### Instructions to follow
The records that follow are to be printed exactly, with no images.

(Supplied data)

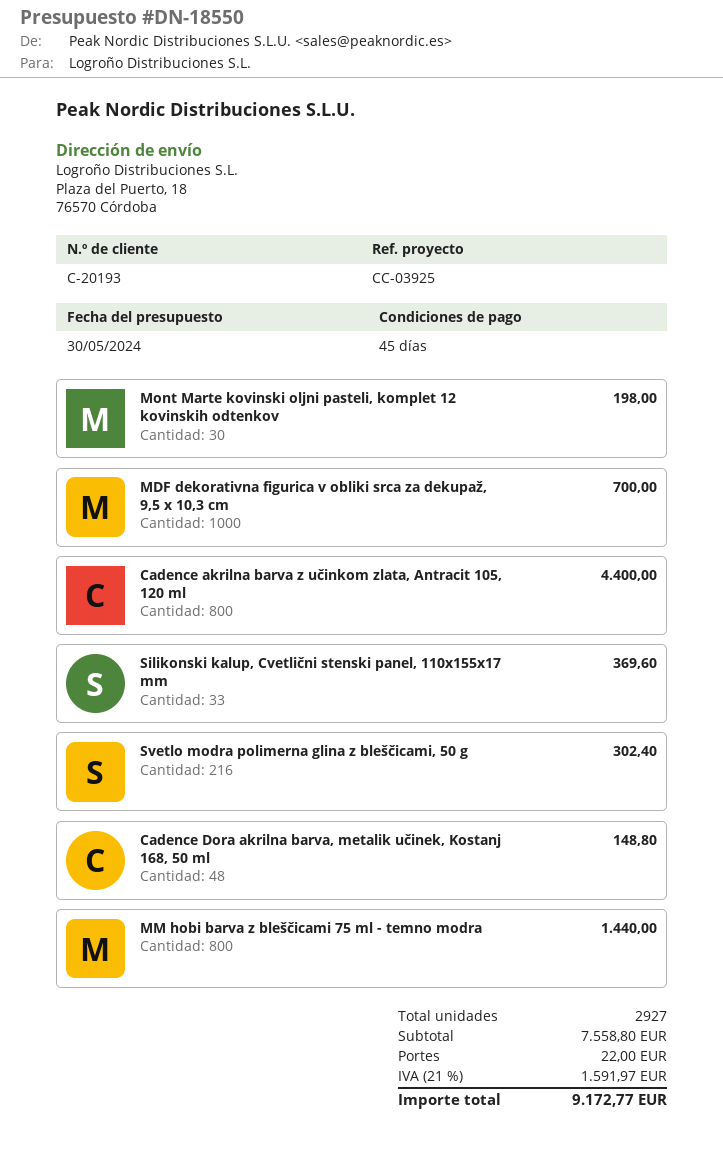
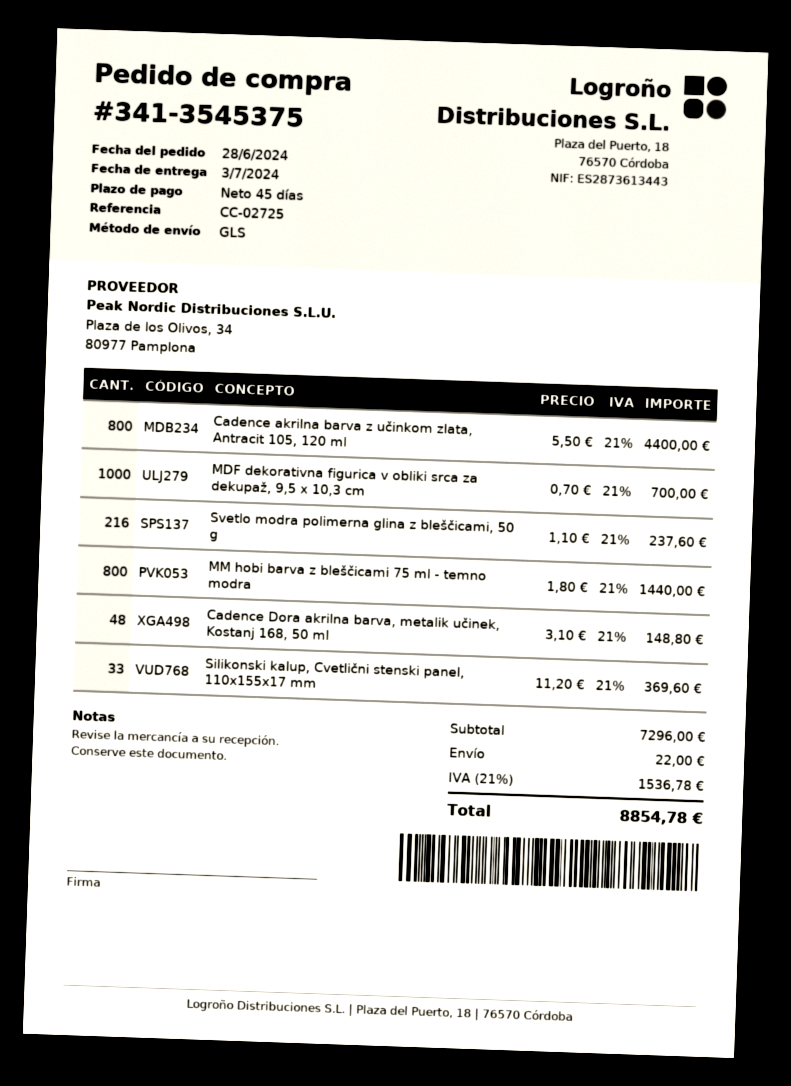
reference: CC-03925 -> CC-02725
Mont Marte kovinski oljni pasteli, komplet 12 kovinskih odtenkov: 30 for 198.00 -> none
Svetlo modra polimerna glina z bleščicami, 50 g: 216 for 302.40 -> 216 for 237.60
subtotal: 7558.80 -> 7296.00
tax: 21% = 1591.97 -> 21% = 1536.78
total: 9172.77 -> 8854.78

(End Supplied data)

### Written solution
reference: CC-03925 -> CC-02725
Mont Marte kovinski oljni pasteli, komplet 12 kovinskih odtenkov: 30 for 198.00 -> none
Svetlo modra polimerna glina z bleščicami, 50 g: 216 for 302.40 -> 216 for 237.60
subtotal: 7558.80 -> 7296.00
tax: 21% = 1591.97 -> 21% = 1536.78
total: 9172.77 -> 8854.78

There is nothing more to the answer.